[Exercise description]
All of the records below should be retyped exactly, with no pictures included.

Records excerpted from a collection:
+ + + + +

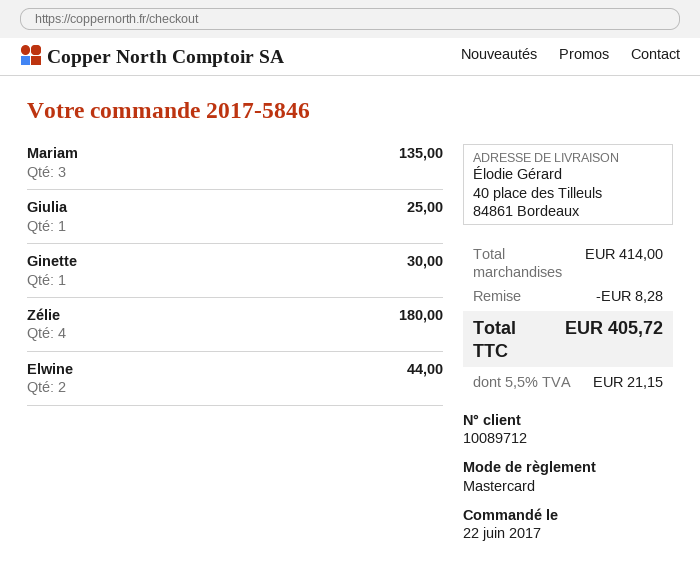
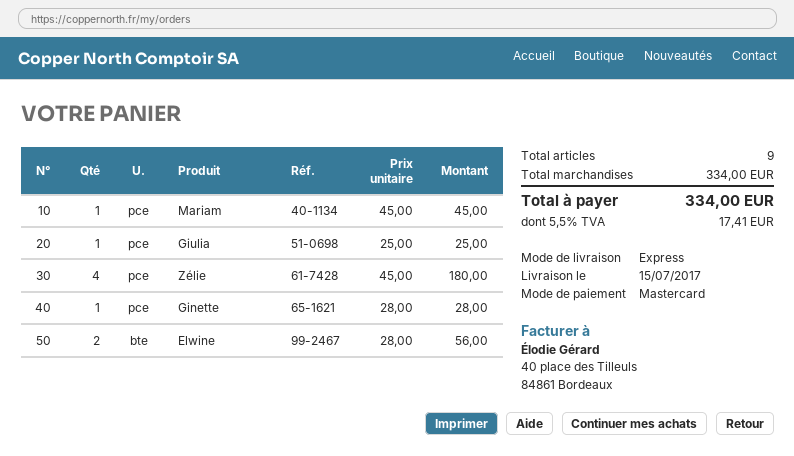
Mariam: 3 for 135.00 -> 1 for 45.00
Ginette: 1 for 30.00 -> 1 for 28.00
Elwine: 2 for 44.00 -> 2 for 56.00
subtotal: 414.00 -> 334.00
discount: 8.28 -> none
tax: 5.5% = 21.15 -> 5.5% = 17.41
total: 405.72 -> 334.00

+ + + + +

[The answer]
Mariam: 3 for 135.00 -> 1 for 45.00
Ginette: 1 for 30.00 -> 1 for 28.00
Elwine: 2 for 44.00 -> 2 for 56.00
subtotal: 414.00 -> 334.00
discount: 8.28 -> none
tax: 5.5% = 21.15 -> 5.5% = 17.41
total: 405.72 -> 334.00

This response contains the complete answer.